___ Given entries ___
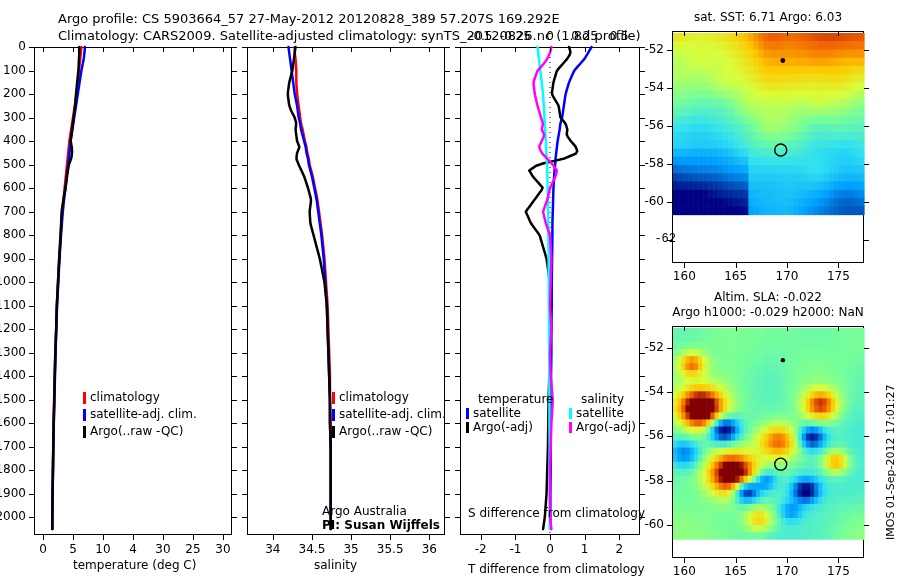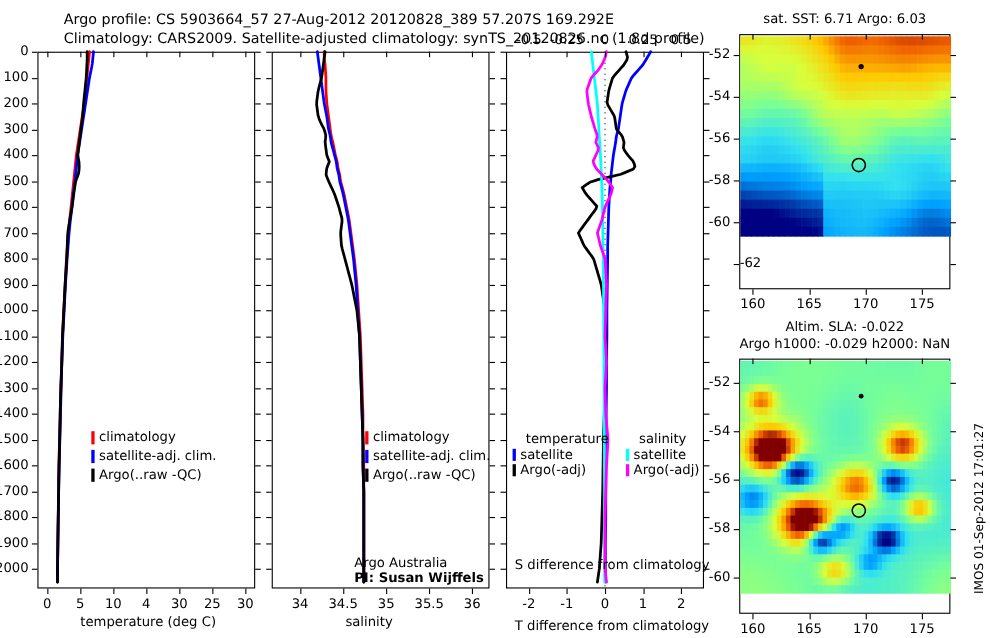"Argo profile: CS 5903664_57 27-Aug-2012" div.abs { text: 27-Aug-2012 -> 27-May-2012 }
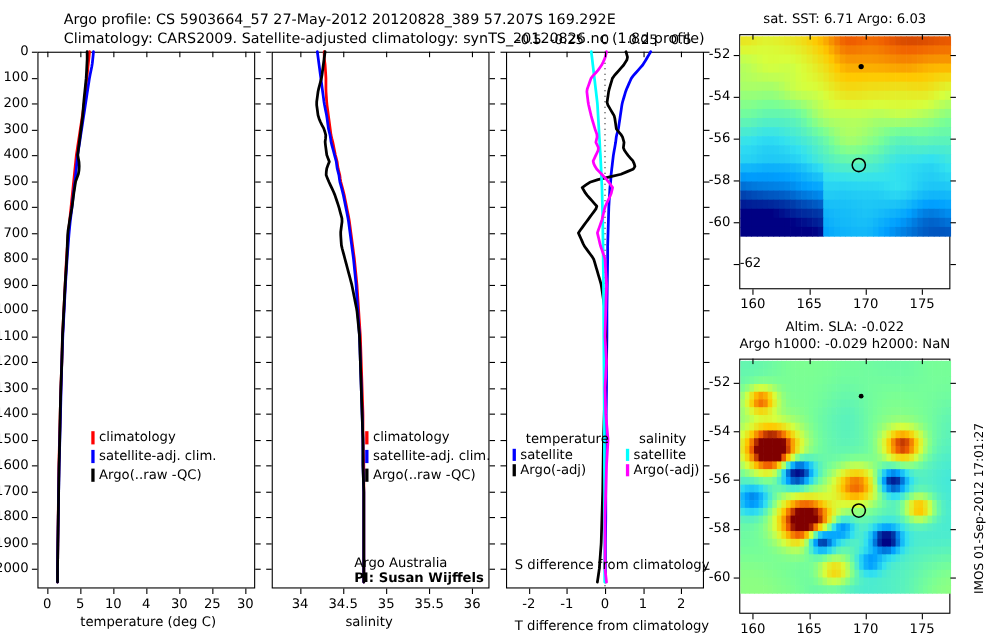"-62" div.tick-lbl { font-family: none -> Liberation Mono, monospace; left: 692px -> 676px }
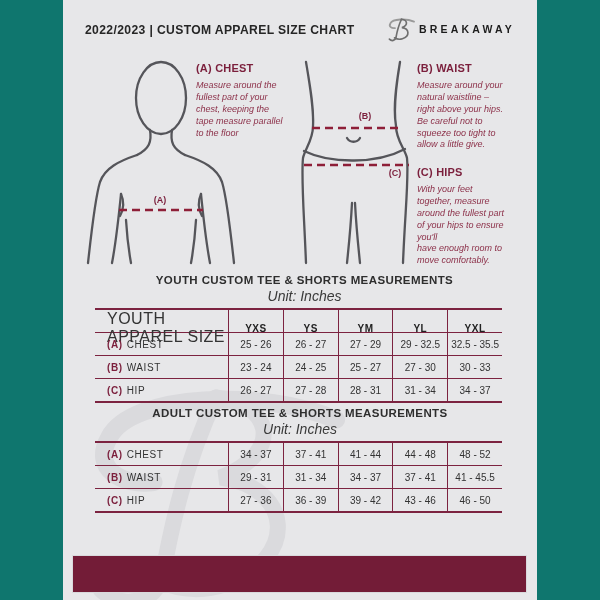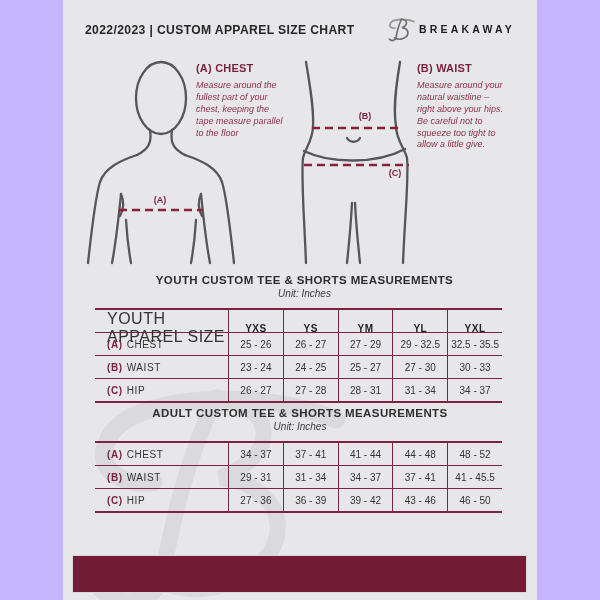"2022/2023 | CUSTOM APPAREL SIZE" .viewport { background: #c4b5fd -> #0f766e }
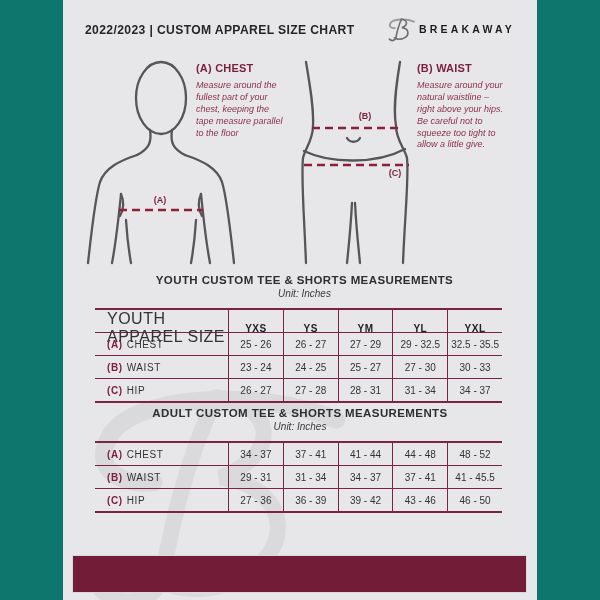"(C) HIPS" div.guide { html: none -> <div> <h3>(C) HIPS</h3> <p>With your feet together, measure around the fullest part of your hips to ensure you'll have enough room to move comfortably.</p> </div> }
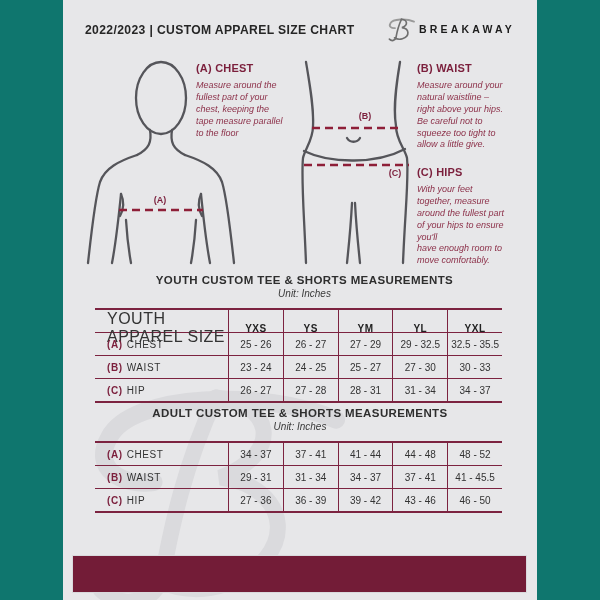"Unit: Inches" .tbl-unit { font-size: 10px -> 14px }
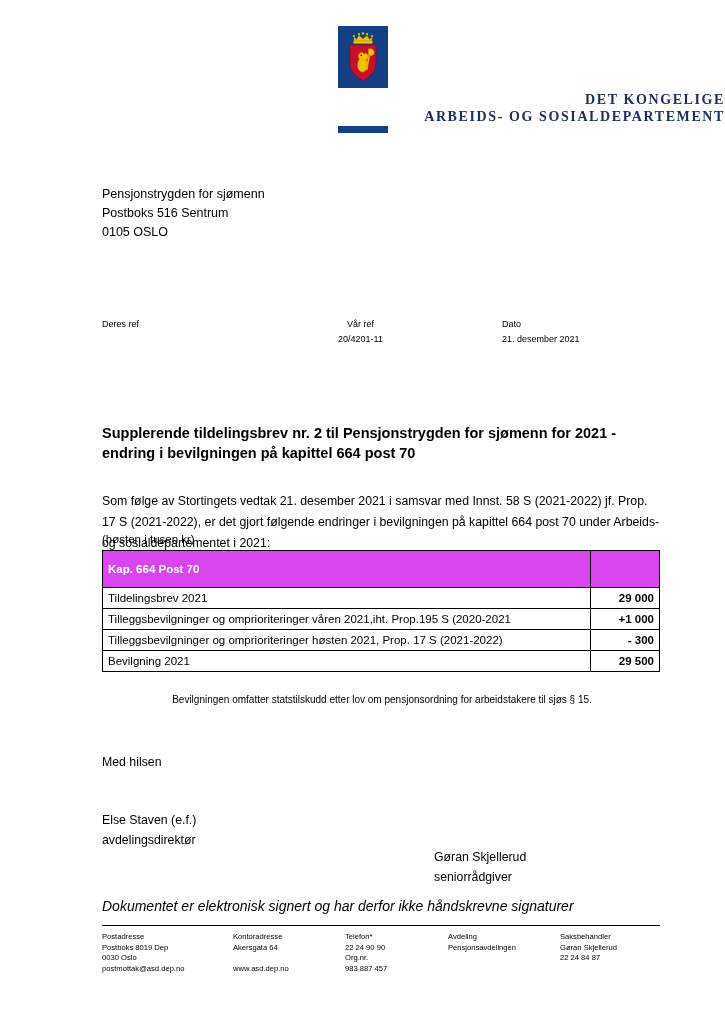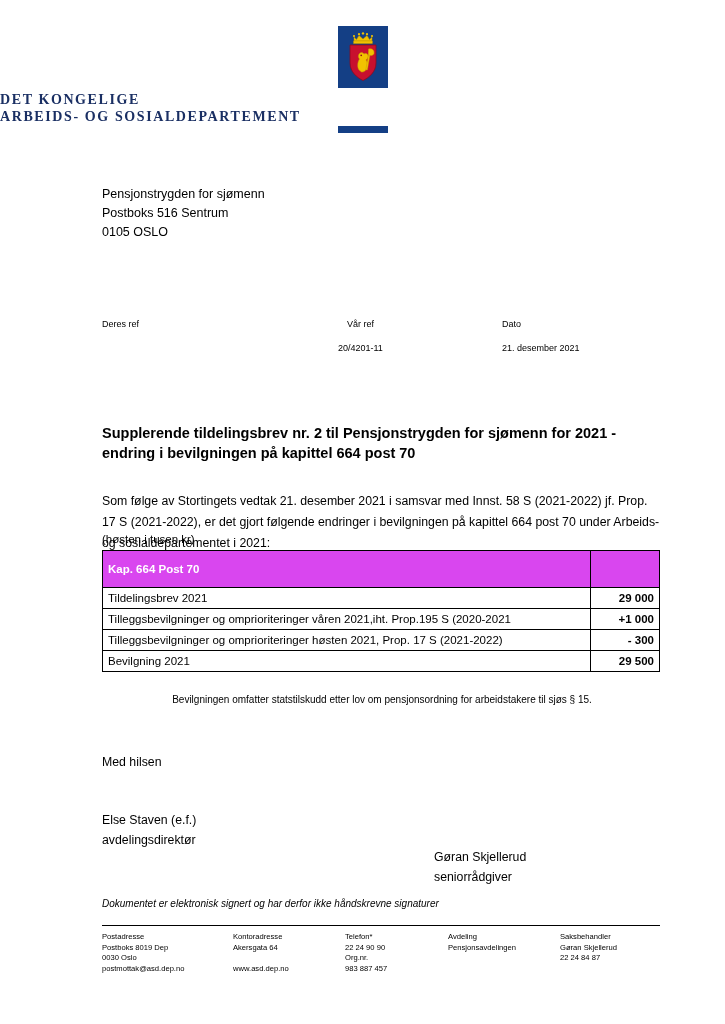"DET KONGELIGE" .letterhead { text-align: left -> right }
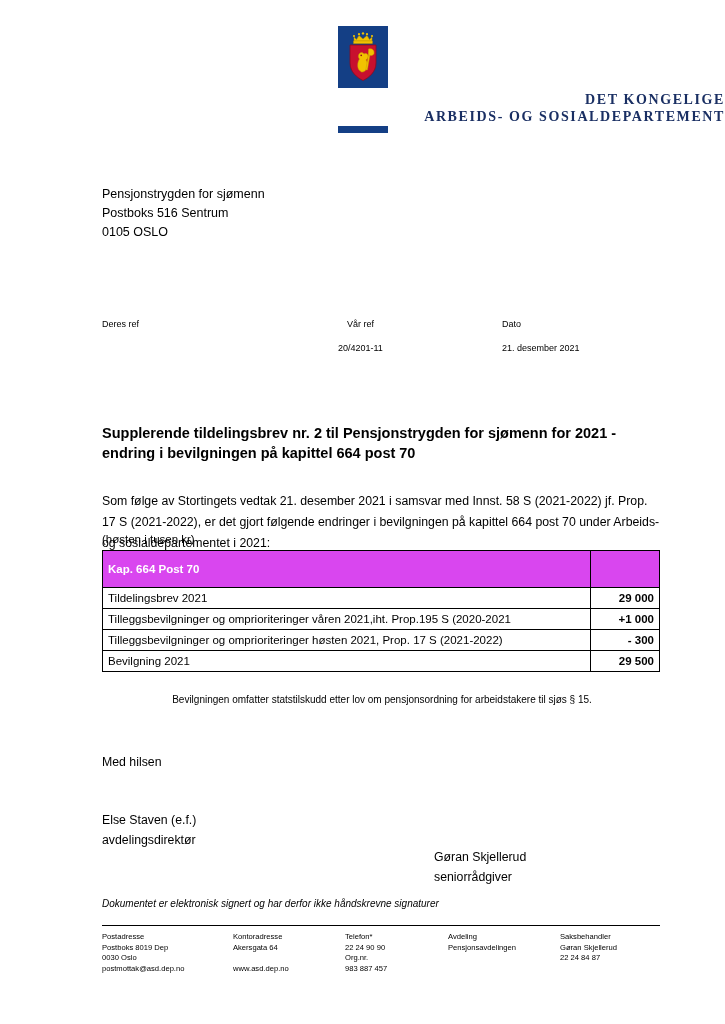"20/4201-11" .refvalue { margin-top: 11px -> 2px }
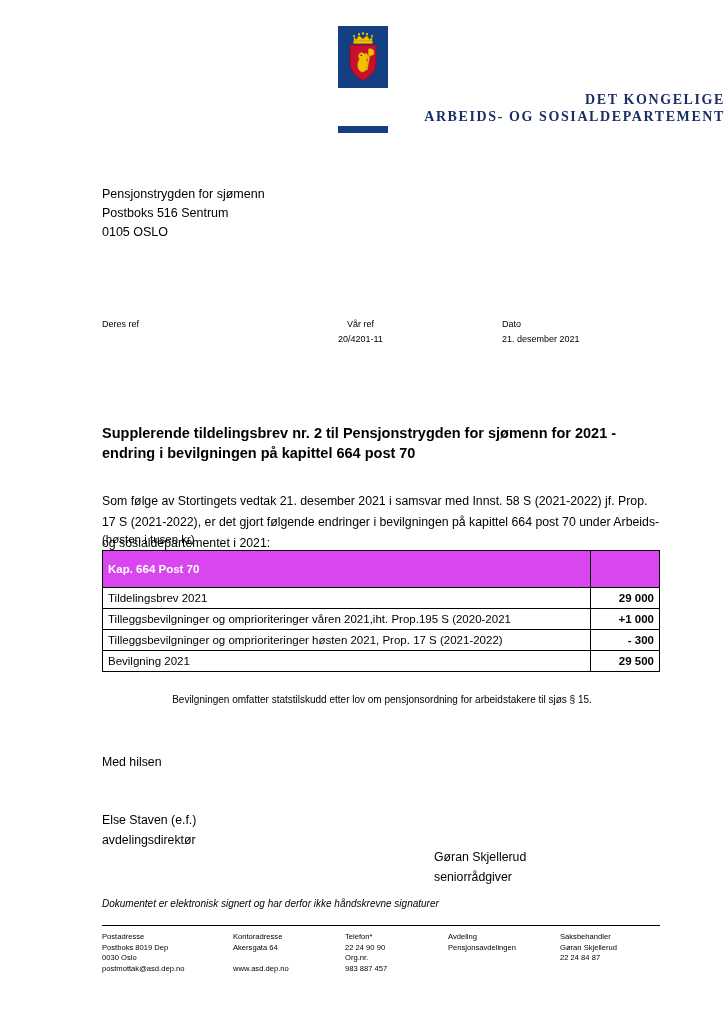"Dokumentet er elektronisk signert og" .esign-note { font-size: 10px -> 14px }
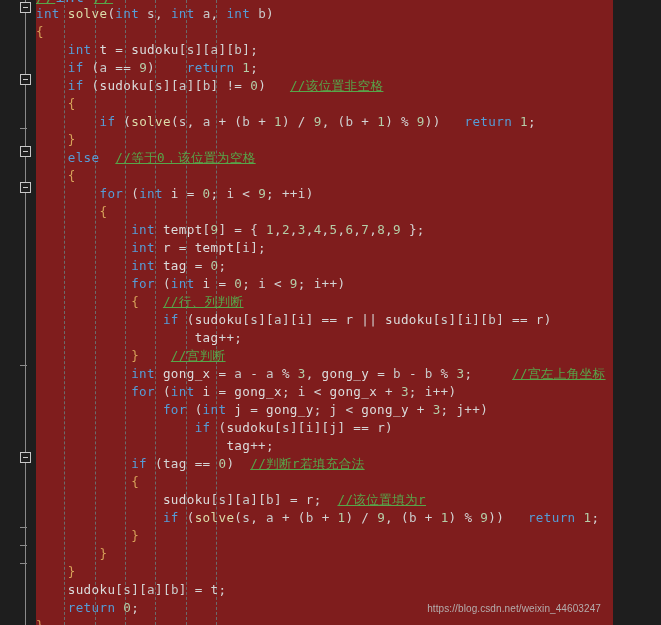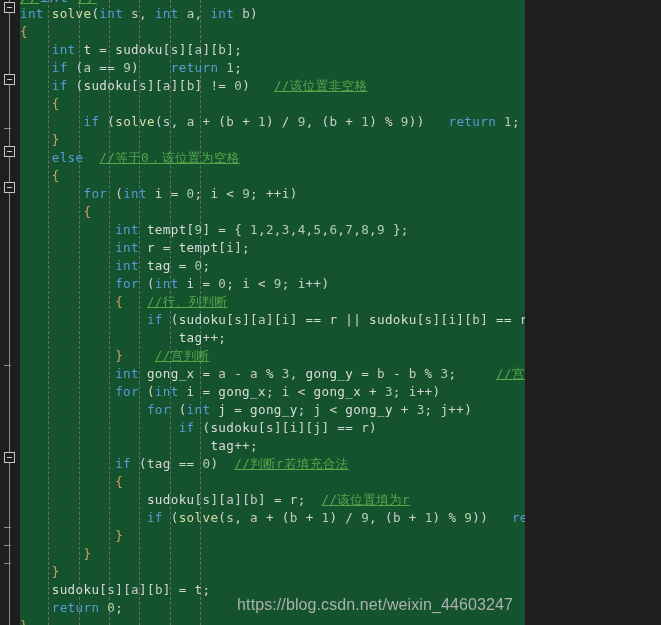"int solve(int s, int a," #editor { background: #14532d -> #7f1d1d; margin-left: none -> 16px; width: 525px -> 597px }
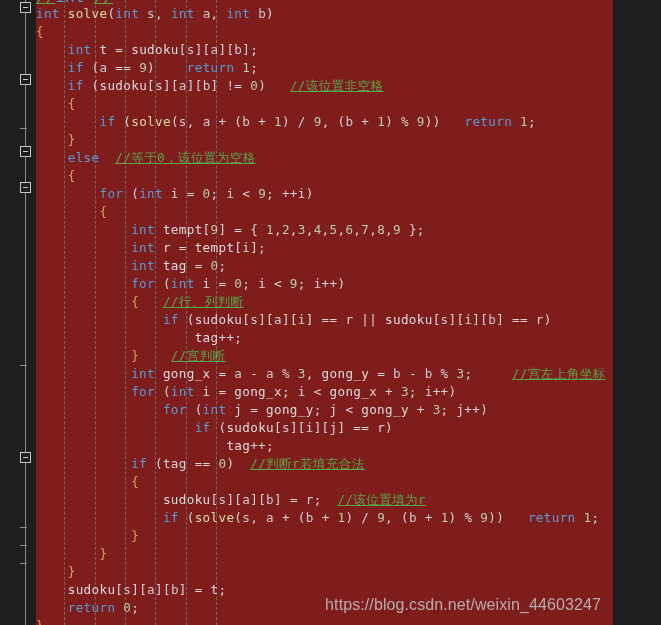"https://blog.csdn.net/weixin_44603247" #watermark { font-size: 16px -> 10px }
___
- _What is being asked_: Repeat the data exactly as written, but without the pictures.

- _Solution to the problem_:
"Argo profile: CS 5903664_57 27-Aug-2012" div.abs { text: 27-Aug-2012 -> 27-May-2012 }
"-62" div.tick-lbl { font-family: none -> Liberation Mono, monospace; left: 692px -> 676px }
"2022/2023 | CUSTOM APPAREL SIZE" .viewport { background: #c4b5fd -> #0f766e }
"(C) HIPS" div.guide { html: none -> <div> <h3>(C) HIPS</h3> <p>With your feet together, measure around the fullest part of your hips to ensure you'll have enough room to move comfortably.</p> </div> }
"Unit: Inches" .tbl-unit { font-size: 10px -> 14px }
"DET KONGELIGE" .letterhead { text-align: left -> right }
"20/4201-11" .refvalue { margin-top: 11px -> 2px }
"Dokumentet er elektronisk signert og" .esign-note { font-size: 10px -> 14px }
"int solve(int s, int a," #editor { background: #14532d -> #7f1d1d; margin-left: none -> 16px; width: 525px -> 597px }
"https://blog.csdn.net/weixin_44603247" #watermark { font-size: 16px -> 10px }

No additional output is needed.